**** DATA SUPPLIED
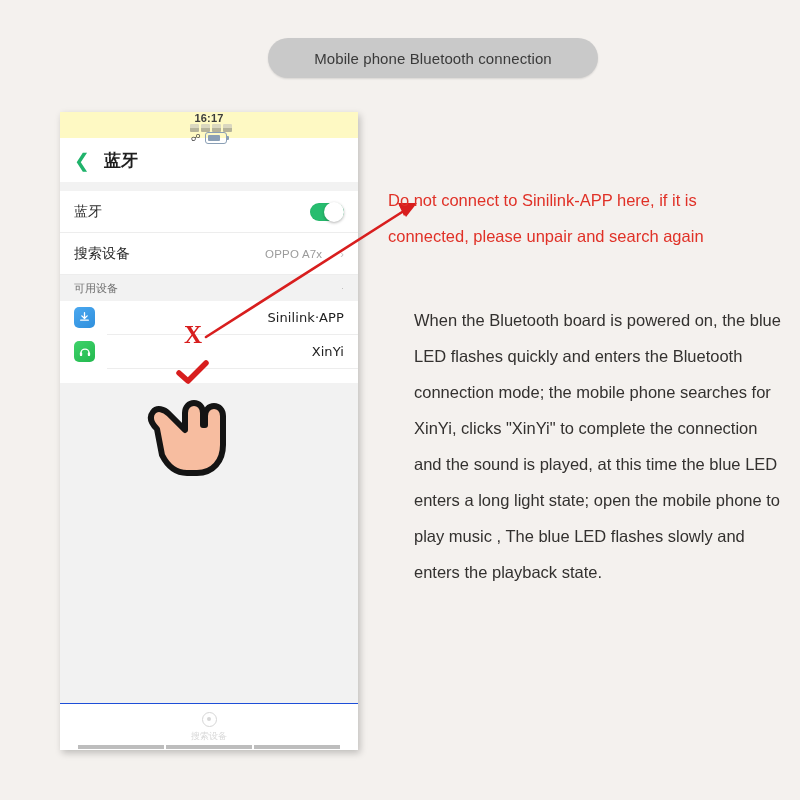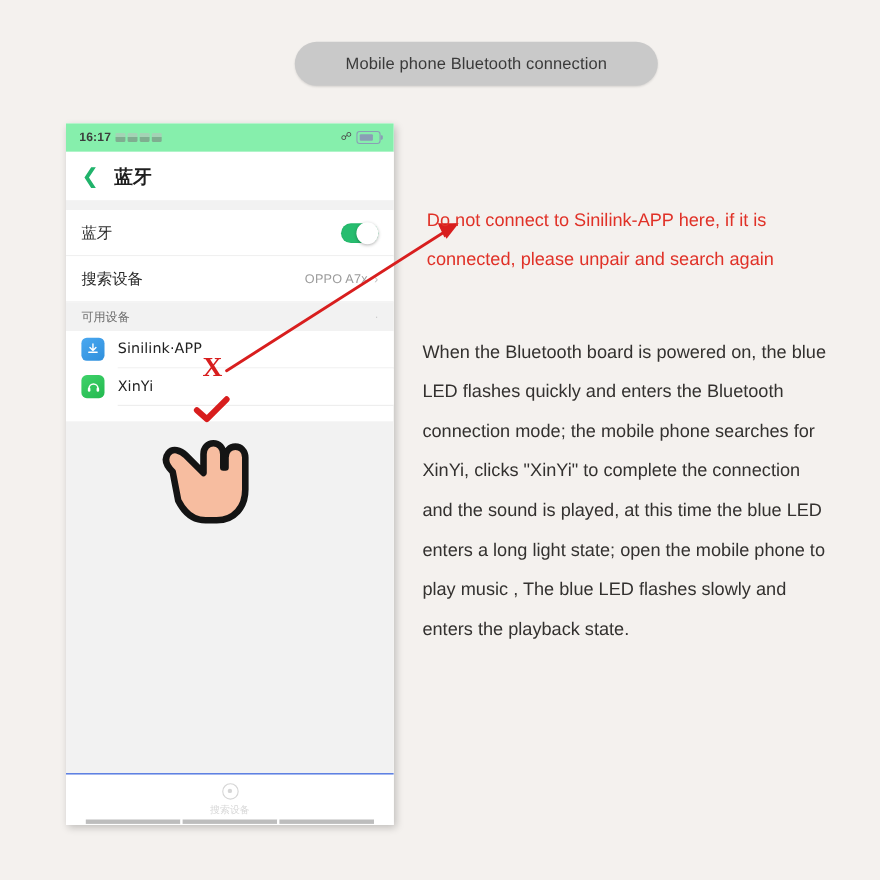--- a/index.html
+++ b/index.html
@@ -43,7 +43,8 @@
     height:26px;
     display:flex; align-items:center;
     padding:0 12px;
-    background:#86efac;
+    background:#fef9c3;
+    flex-direction:column;
   }
   .statusbar .time{
     font-size:11px;color:#3c3c3c;font-weight:bold;letter-spacing:.2px;

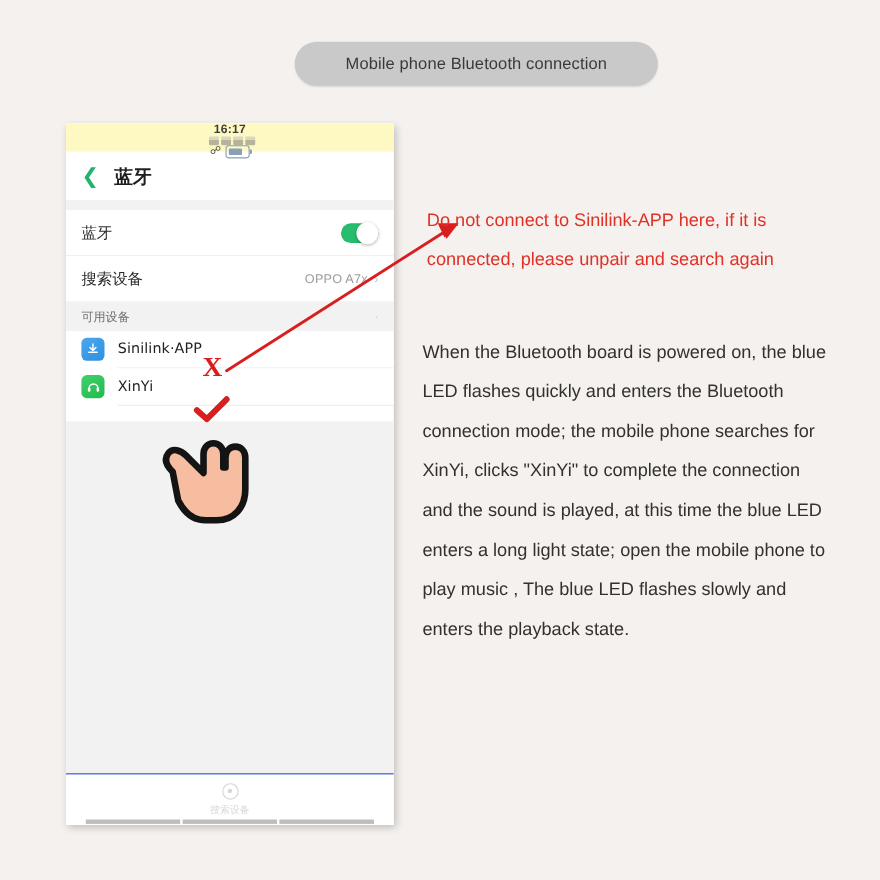--- a/index.html
+++ b/index.html
@@ -99,7 +99,7 @@
   }
   .srow .flex{flex:1;}
   .srow .val{
-    font-size:11.5px;color:#9b9b9b;margin-right:6px;letter-spacing:.2px;
+    font-size:11.5px;color:#9b9b9b;margin-right:18px;letter-spacing:.2px;
   }
   .srow .chev{font-size:11px;color:#c2c2c2;}
 

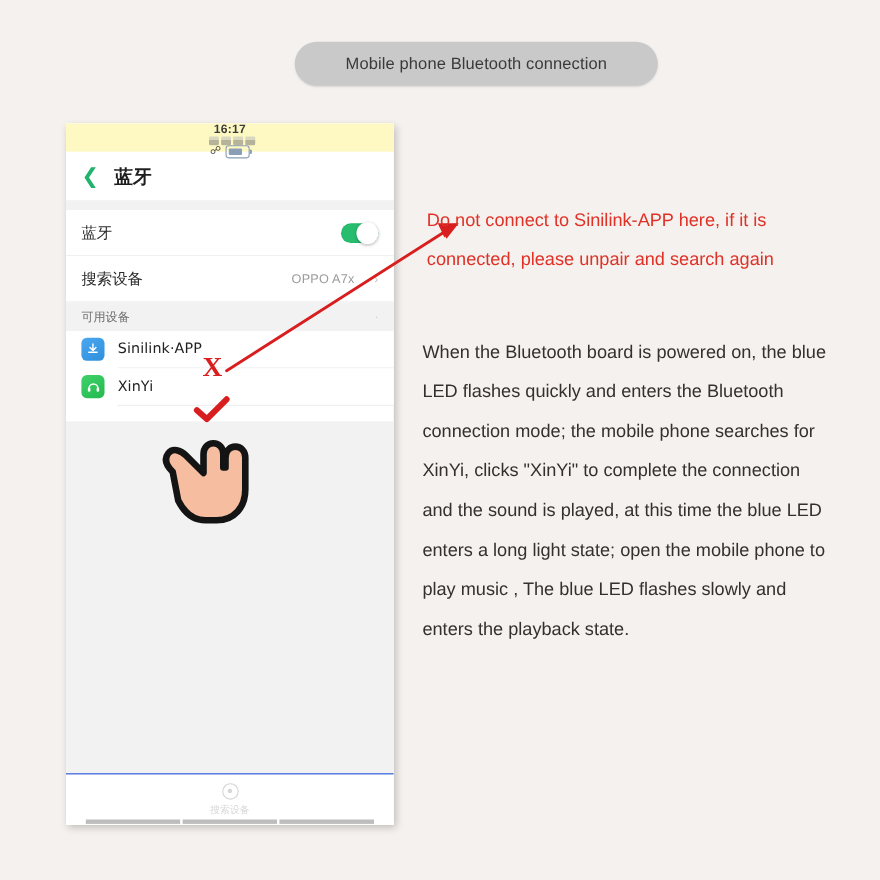--- a/index.html
+++ b/index.html
@@ -126,7 +126,7 @@
 
   
   .drow{
-    height:33px;display:flex;align-items:center;padding:0 14px;background:#fff;
+    height:33px;display:flex;align-items:center;padding:0 14px;background:#fff;justify-content:space-between;
   }
   .dicon{
     width:21px;height:21px;border-radius:5px;margin-right:12px;

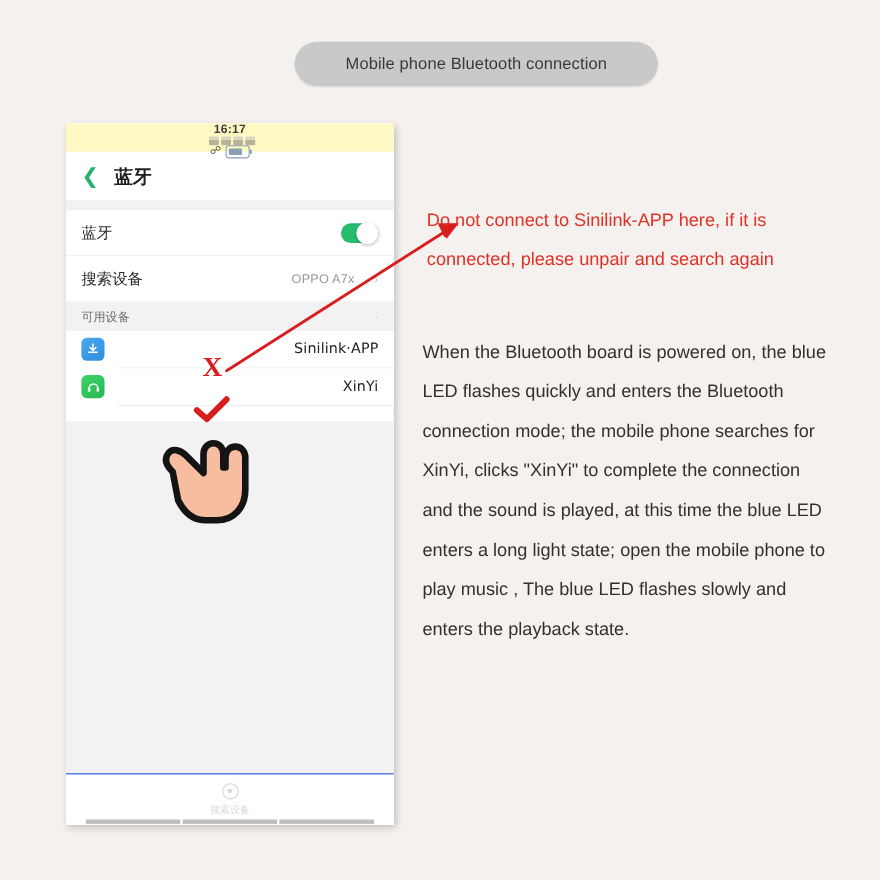--- a/index.html
+++ b/index.html
@@ -187,7 +187,7 @@
     font-family:"Liberation Sans",sans-serif;
   }
   #body-text{
-    position:absolute;left:384px;top:302px;width:372px;
+    position:absolute;left:414px;top:302px;width:372px;
     color:#33312f;font-size:16.5px;line-height:36px;
     font-family:"Liberation Sans",sans-serif;
   }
********
# YOUR ASSIGNMENT
What is wanted is an exact copy of the lines from the line with "width:21px;height:21px;border-radius:5px;margin-right:12px;" through the end of the records, both ends included, pictures excluded.

# ANSWER BOX
     width:21px;height:21px;border-radius:5px;margin-right:12px;

--- a/index.html
+++ b/index.html
@@ -187,7 +187,7 @@
     font-family:"Liberation Sans",sans-serif;
   }
   #body-text{
-    position:absolute;left:384px;top:302px;width:372px;
+    position:absolute;left:414px;top:302px;width:372px;
     color:#33312f;font-size:16.5px;line-height:36px;
     font-family:"Liberation Sans",sans-serif;
   }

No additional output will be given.